- Problem to solve -
Retype, without changes or pictures, only the lines that begin at the one containing "[31,1624,334,1646] 15.06.2025, 11:57" and end at the last line of the records that follow.

=======

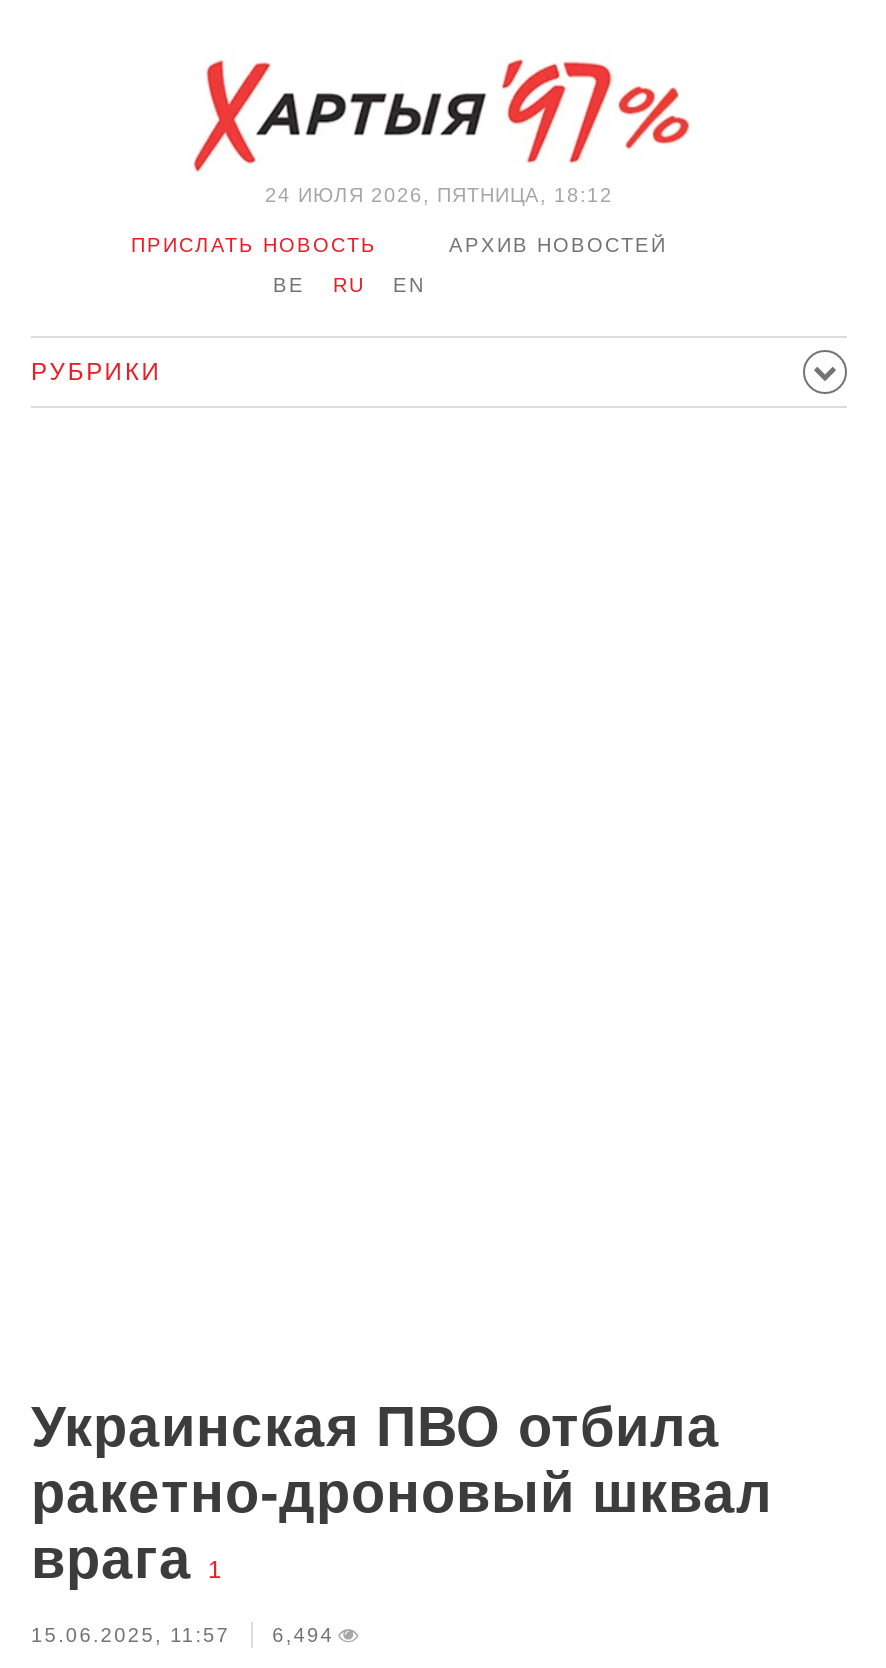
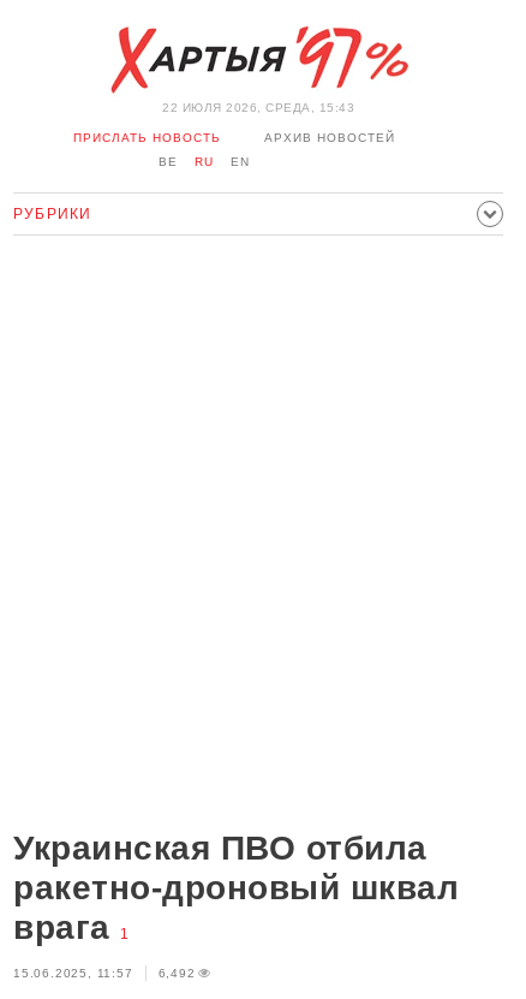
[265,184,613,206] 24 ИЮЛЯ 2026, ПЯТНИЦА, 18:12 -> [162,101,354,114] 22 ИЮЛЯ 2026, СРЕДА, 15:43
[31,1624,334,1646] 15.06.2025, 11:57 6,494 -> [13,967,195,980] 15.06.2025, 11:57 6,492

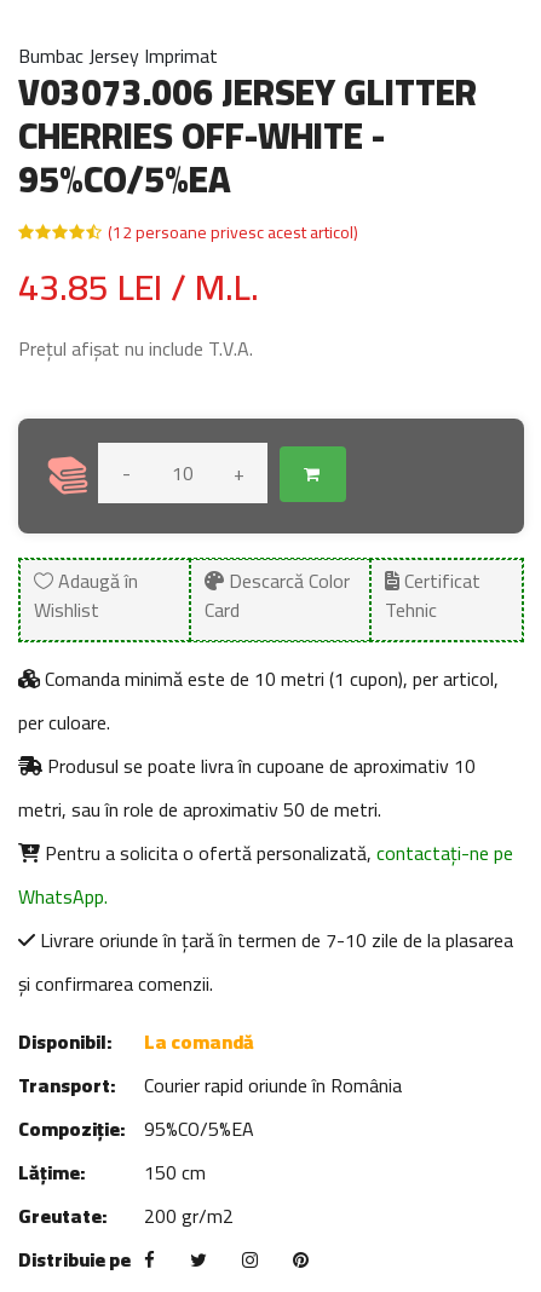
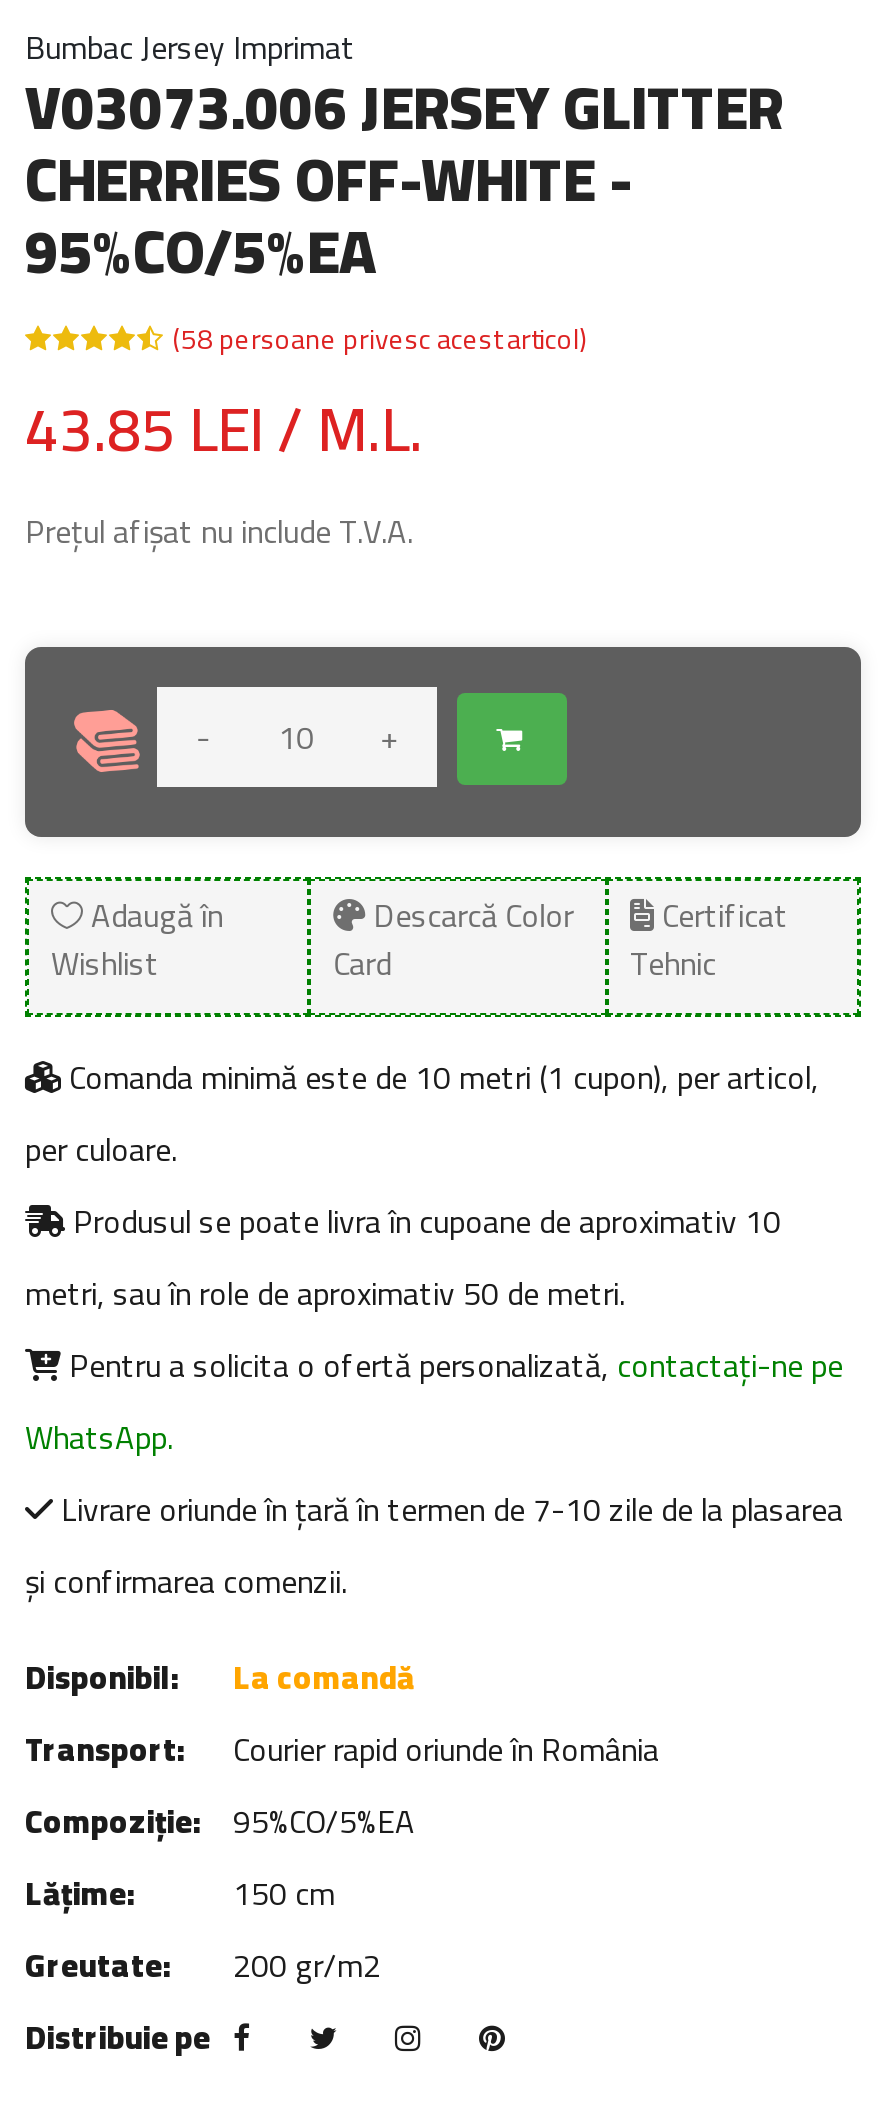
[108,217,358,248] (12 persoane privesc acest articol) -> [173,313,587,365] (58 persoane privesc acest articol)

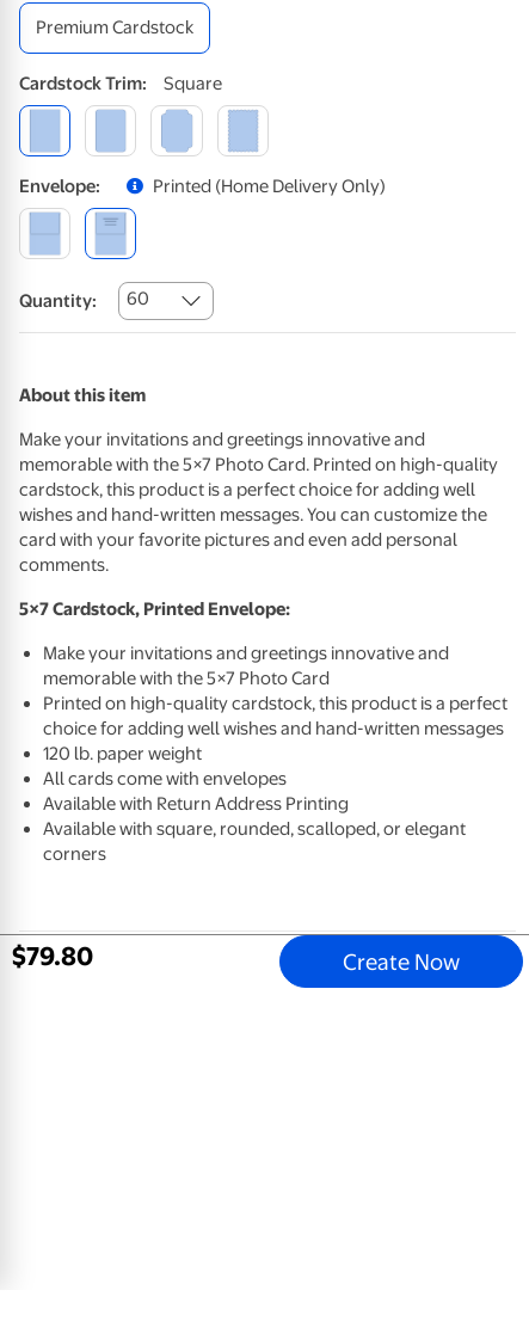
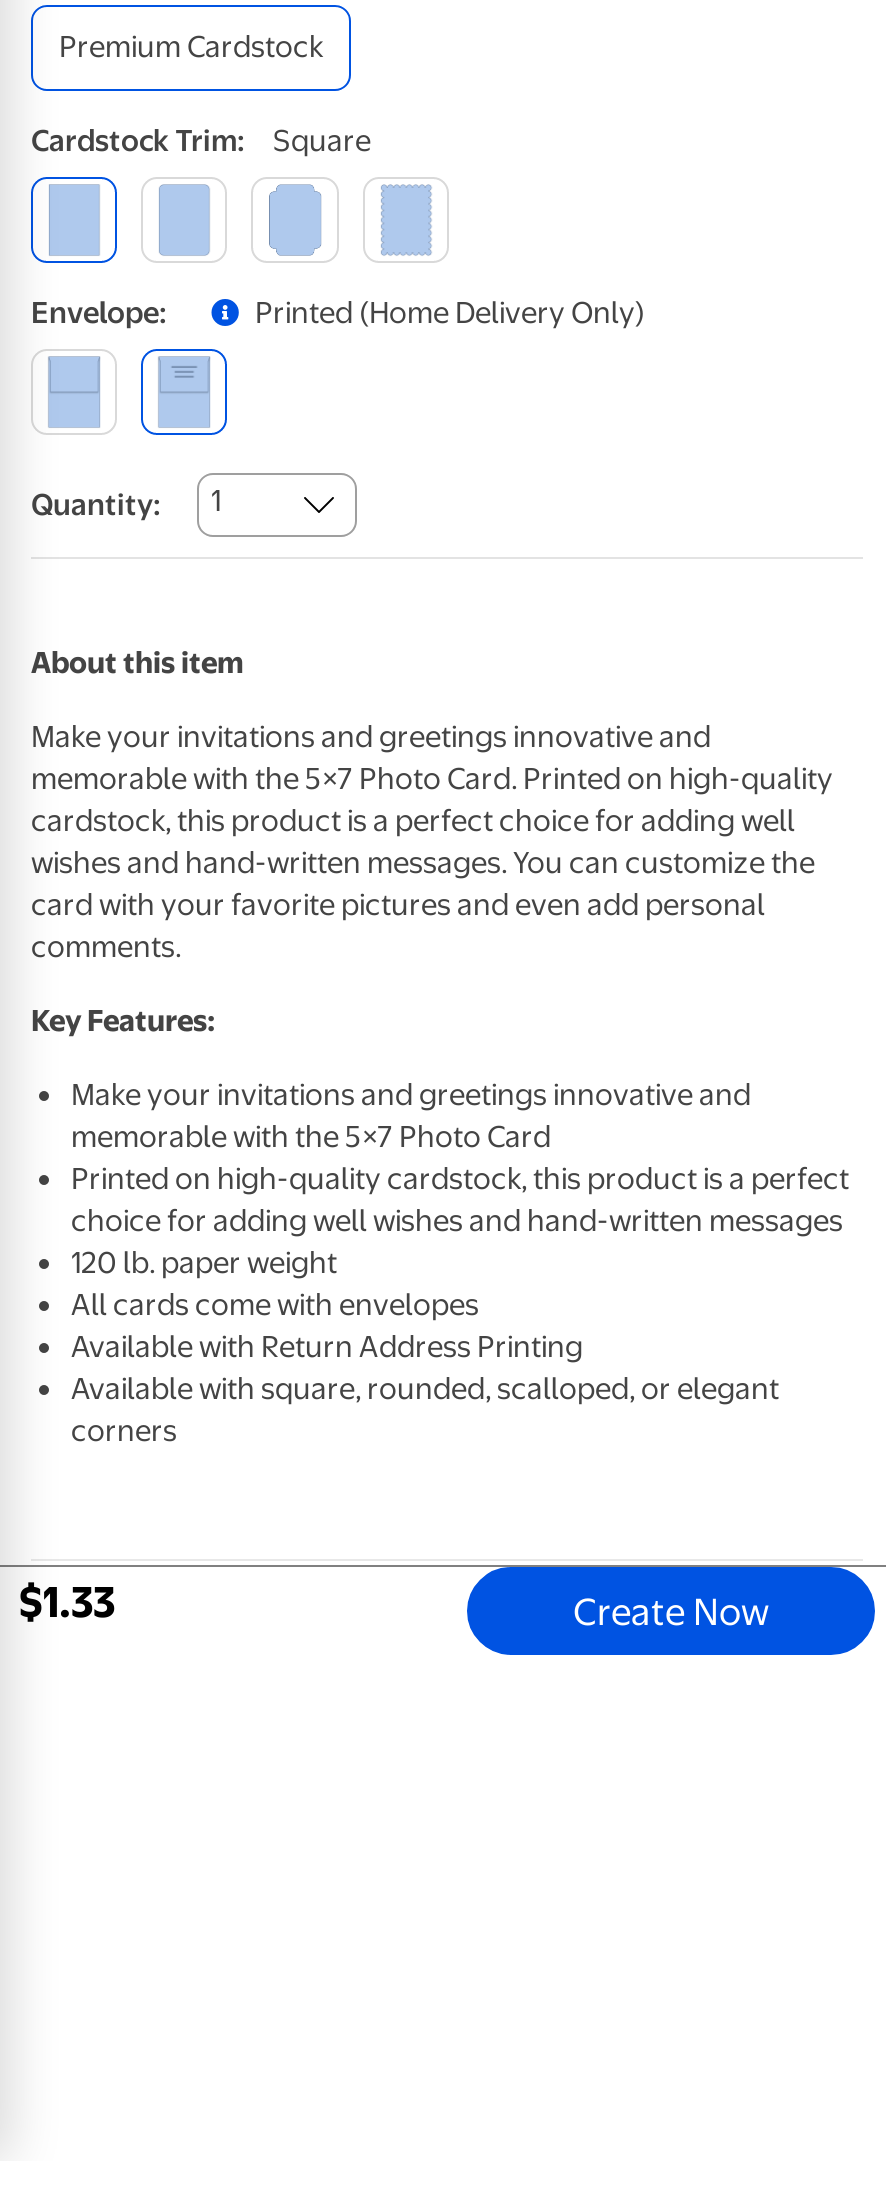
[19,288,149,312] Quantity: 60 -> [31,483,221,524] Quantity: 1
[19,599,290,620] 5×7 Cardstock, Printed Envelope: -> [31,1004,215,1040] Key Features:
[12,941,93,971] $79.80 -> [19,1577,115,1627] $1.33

=======

- Solution to this exercise -
[31,1624,334,1646] 15.06.2025, 11:57 6,494 -> [13,967,195,980] 15.06.2025, 11:57 6,492

[108,217,358,248] (12 persoane privesc acest articol) -> [173,313,587,365] (58 persoane privesc acest articol)

[19,288,149,312] Quantity: 60 -> [31,483,221,524] Quantity: 1
[19,599,290,620] 5×7 Cardstock, Printed Envelope: -> [31,1004,215,1040] Key Features:
[12,941,93,971] $79.80 -> [19,1577,115,1627] $1.33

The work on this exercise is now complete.